↓

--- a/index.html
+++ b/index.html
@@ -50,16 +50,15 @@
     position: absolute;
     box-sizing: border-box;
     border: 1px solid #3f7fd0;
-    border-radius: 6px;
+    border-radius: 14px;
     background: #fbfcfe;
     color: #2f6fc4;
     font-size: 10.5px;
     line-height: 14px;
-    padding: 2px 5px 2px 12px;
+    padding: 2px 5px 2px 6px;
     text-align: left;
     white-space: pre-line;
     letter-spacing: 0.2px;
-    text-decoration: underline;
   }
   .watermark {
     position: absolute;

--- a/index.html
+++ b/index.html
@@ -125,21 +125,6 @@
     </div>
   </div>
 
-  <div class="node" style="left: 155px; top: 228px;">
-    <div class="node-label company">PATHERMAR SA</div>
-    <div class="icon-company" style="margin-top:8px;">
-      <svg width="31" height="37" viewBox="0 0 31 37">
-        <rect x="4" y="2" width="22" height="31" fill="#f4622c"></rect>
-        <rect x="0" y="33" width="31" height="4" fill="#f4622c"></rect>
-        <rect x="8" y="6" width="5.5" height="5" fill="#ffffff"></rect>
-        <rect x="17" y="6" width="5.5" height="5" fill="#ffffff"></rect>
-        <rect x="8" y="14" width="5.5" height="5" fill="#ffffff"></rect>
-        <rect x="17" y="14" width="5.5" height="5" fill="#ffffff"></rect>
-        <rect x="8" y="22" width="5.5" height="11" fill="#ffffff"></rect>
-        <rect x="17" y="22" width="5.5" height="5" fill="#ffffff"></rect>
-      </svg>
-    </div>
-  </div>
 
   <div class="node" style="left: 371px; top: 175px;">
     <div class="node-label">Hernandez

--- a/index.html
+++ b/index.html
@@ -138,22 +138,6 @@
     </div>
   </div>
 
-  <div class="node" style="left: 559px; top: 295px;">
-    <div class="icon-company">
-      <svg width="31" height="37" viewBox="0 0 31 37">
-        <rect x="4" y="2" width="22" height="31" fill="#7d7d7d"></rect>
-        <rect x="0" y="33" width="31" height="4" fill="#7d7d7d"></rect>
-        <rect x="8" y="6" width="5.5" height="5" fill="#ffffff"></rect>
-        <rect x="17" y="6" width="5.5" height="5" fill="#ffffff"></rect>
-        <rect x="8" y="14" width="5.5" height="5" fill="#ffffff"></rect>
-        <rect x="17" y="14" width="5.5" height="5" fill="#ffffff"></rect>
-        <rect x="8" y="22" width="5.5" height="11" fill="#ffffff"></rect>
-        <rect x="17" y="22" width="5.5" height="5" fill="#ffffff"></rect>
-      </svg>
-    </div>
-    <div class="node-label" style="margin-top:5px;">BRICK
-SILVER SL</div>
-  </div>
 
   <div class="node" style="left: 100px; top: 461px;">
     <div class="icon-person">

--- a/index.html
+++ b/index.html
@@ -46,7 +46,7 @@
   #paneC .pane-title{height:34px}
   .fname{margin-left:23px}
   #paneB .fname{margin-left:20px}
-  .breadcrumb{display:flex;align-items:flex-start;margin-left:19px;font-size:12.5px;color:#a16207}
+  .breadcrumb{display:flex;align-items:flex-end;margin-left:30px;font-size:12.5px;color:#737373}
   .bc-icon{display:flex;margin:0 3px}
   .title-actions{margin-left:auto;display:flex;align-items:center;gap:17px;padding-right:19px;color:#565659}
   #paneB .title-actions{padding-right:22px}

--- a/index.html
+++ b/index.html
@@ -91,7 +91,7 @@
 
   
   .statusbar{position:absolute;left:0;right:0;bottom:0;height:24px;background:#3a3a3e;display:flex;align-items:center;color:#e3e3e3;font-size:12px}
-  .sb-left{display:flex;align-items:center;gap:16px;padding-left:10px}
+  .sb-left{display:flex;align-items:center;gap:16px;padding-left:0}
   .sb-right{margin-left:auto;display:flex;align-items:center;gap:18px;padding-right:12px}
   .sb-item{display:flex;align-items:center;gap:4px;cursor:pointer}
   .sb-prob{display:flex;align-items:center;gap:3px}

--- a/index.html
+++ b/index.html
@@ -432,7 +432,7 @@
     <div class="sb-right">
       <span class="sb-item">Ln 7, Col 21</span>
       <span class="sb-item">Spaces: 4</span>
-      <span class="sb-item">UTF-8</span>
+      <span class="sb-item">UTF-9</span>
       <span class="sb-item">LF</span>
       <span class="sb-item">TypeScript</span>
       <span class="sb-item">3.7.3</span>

↑

**WHAT THIS TASK INVOLVES:** Write the whole of the material out again, exactly.

**SOLUTION BELOW:**
--- a/index.html
+++ b/index.html
@@ -50,16 +50,15 @@
     position: absolute;
     box-sizing: border-box;
     border: 1px solid #3f7fd0;
-    border-radius: 6px;
+    border-radius: 14px;
     background: #fbfcfe;
     color: #2f6fc4;
     font-size: 10.5px;
     line-height: 14px;
-    padding: 2px 5px 2px 12px;
+    padding: 2px 5px 2px 6px;
     text-align: left;
     white-space: pre-line;
     letter-spacing: 0.2px;
-    text-decoration: underline;
   }
   .watermark {
     position: absolute;

--- a/index.html
+++ b/index.html
@@ -125,21 +125,6 @@
     </div>
   </div>
 
-  <div class="node" style="left: 155px; top: 228px;">
-    <div class="node-label company">PATHERMAR SA</div>
-    <div class="icon-company" style="margin-top:8px;">
-      <svg width="31" height="37" viewBox="0 0 31 37">
-        <rect x="4" y="2" width="22" height="31" fill="#f4622c"></rect>
-        <rect x="0" y="33" width="31" height="4" fill="#f4622c"></rect>
-        <rect x="8" y="6" width="5.5" height="5" fill="#ffffff"></rect>
-        <rect x="17" y="6" width="5.5" height="5" fill="#ffffff"></rect>
-        <rect x="8" y="14" width="5.5" height="5" fill="#ffffff"></rect>
-        <rect x="17" y="14" width="5.5" height="5" fill="#ffffff"></rect>
-        <rect x="8" y="22" width="5.5" height="11" fill="#ffffff"></rect>
-        <rect x="17" y="22" width="5.5" height="5" fill="#ffffff"></rect>
-      </svg>
-    </div>
-  </div>
 
   <div class="node" style="left: 371px; top: 175px;">
     <div class="node-label">Hernandez

--- a/index.html
+++ b/index.html
@@ -138,22 +138,6 @@
     </div>
   </div>
 
-  <div class="node" style="left: 559px; top: 295px;">
-    <div class="icon-company">
-      <svg width="31" height="37" viewBox="0 0 31 37">
-        <rect x="4" y="2" width="22" height="31" fill="#7d7d7d"></rect>
-        <rect x="0" y="33" width="31" height="4" fill="#7d7d7d"></rect>
-        <rect x="8" y="6" width="5.5" height="5" fill="#ffffff"></rect>
-        <rect x="17" y="6" width="5.5" height="5" fill="#ffffff"></rect>
-        <rect x="8" y="14" width="5.5" height="5" fill="#ffffff"></rect>
-        <rect x="17" y="14" width="5.5" height="5" fill="#ffffff"></rect>
-        <rect x="8" y="22" width="5.5" height="11" fill="#ffffff"></rect>
-        <rect x="17" y="22" width="5.5" height="5" fill="#ffffff"></rect>
-      </svg>
-    </div>
-    <div class="node-label" style="margin-top:5px;">BRICK
-SILVER SL</div>
-  </div>
 
   <div class="node" style="left: 100px; top: 461px;">
     <div class="icon-person">

--- a/index.html
+++ b/index.html
@@ -46,7 +46,7 @@
   #paneC .pane-title{height:34px}
   .fname{margin-left:23px}
   #paneB .fname{margin-left:20px}
-  .breadcrumb{display:flex;align-items:flex-start;margin-left:19px;font-size:12.5px;color:#a16207}
+  .breadcrumb{display:flex;align-items:flex-end;margin-left:30px;font-size:12.5px;color:#737373}
   .bc-icon{display:flex;margin:0 3px}
   .title-actions{margin-left:auto;display:flex;align-items:center;gap:17px;padding-right:19px;color:#565659}
   #paneB .title-actions{padding-right:22px}

--- a/index.html
+++ b/index.html
@@ -91,7 +91,7 @@
 
   
   .statusbar{position:absolute;left:0;right:0;bottom:0;height:24px;background:#3a3a3e;display:flex;align-items:center;color:#e3e3e3;font-size:12px}
-  .sb-left{display:flex;align-items:center;gap:16px;padding-left:10px}
+  .sb-left{display:flex;align-items:center;gap:16px;padding-left:0}
   .sb-right{margin-left:auto;display:flex;align-items:center;gap:18px;padding-right:12px}
   .sb-item{display:flex;align-items:center;gap:4px;cursor:pointer}
   .sb-prob{display:flex;align-items:center;gap:3px}

--- a/index.html
+++ b/index.html
@@ -432,7 +432,7 @@
     <div class="sb-right">
       <span class="sb-item">Ln 7, Col 21</span>
       <span class="sb-item">Spaces: 4</span>
-      <span class="sb-item">UTF-8</span>
+      <span class="sb-item">UTF-9</span>
       <span class="sb-item">LF</span>
       <span class="sb-item">TypeScript</span>
       <span class="sb-item">3.7.3</span>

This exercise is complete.